AIM OF THE TASK: Retype, word for word, every line of the records below starting at the one that contains "(1083, 139) none -> [674,282,734,302] 已废弃" and ending at the one that contains "(1081, 245) none"; include both of those lines and nothing more.

━━━━━ RECORDS TO USE

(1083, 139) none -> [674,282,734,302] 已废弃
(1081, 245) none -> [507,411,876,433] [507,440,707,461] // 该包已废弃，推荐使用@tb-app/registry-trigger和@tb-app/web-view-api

━━━━━━━━━━
━━━━━ RECORDS TO USE

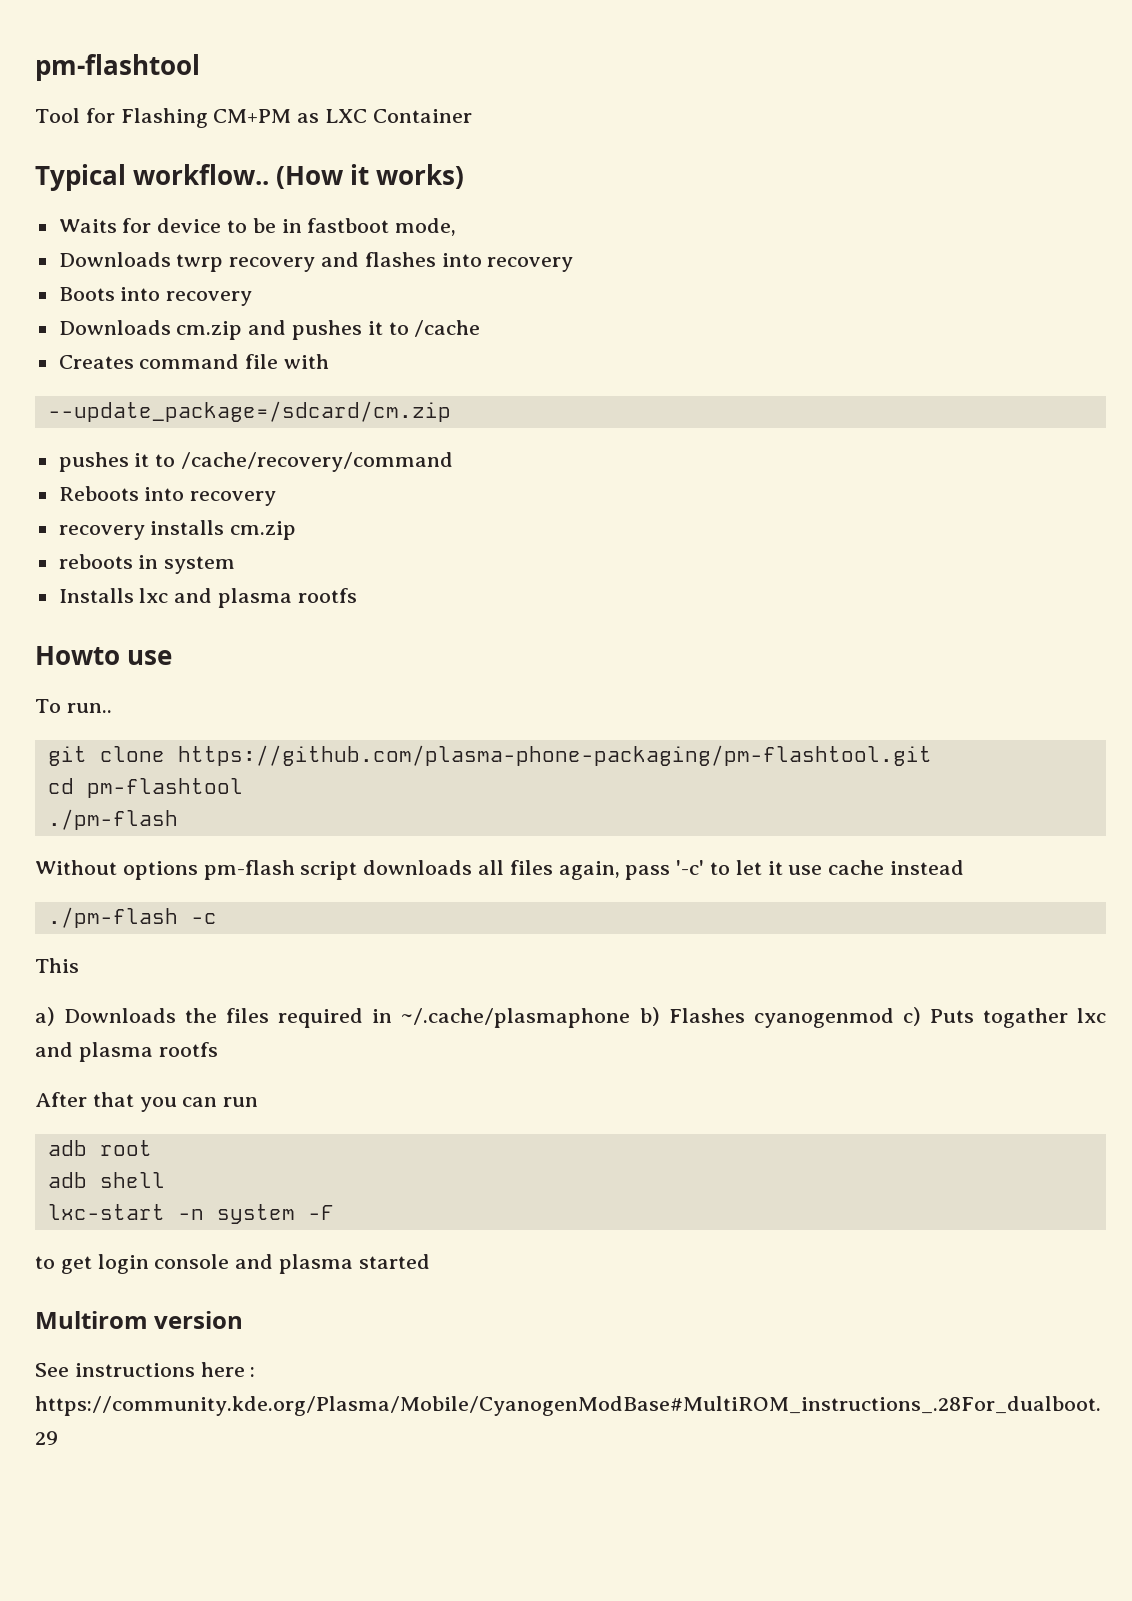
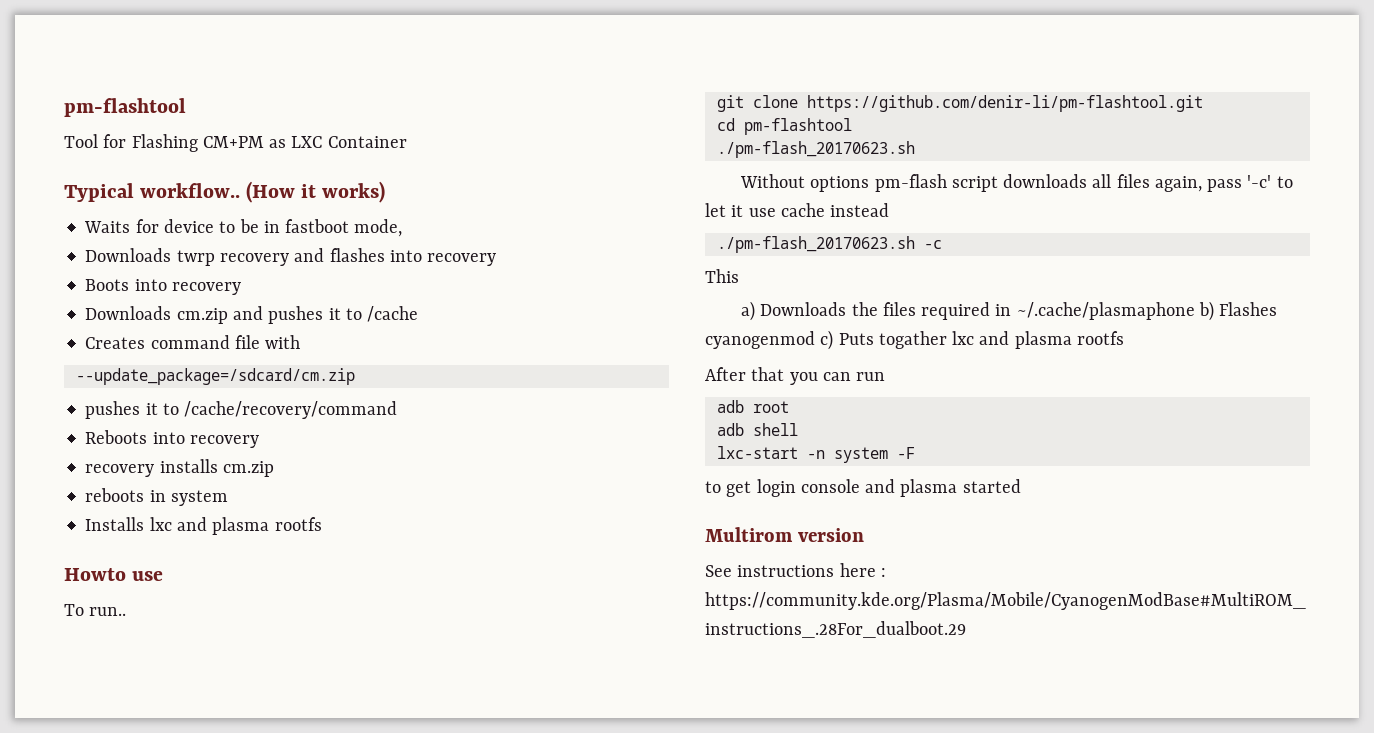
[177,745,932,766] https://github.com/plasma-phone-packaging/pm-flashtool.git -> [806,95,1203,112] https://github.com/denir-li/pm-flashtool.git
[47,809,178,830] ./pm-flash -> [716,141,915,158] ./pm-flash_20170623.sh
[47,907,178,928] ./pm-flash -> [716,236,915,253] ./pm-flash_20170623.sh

━━━━━━━━━━

SOLVED PROBLEM:
(1083, 139) none -> [674,282,734,302] 已废弃
(1081, 245) none -> [507,411,876,433] [507,440,707,461] // 该包已废弃，推荐使用@tb-app/registry-trigger和@tb-app/web-view-api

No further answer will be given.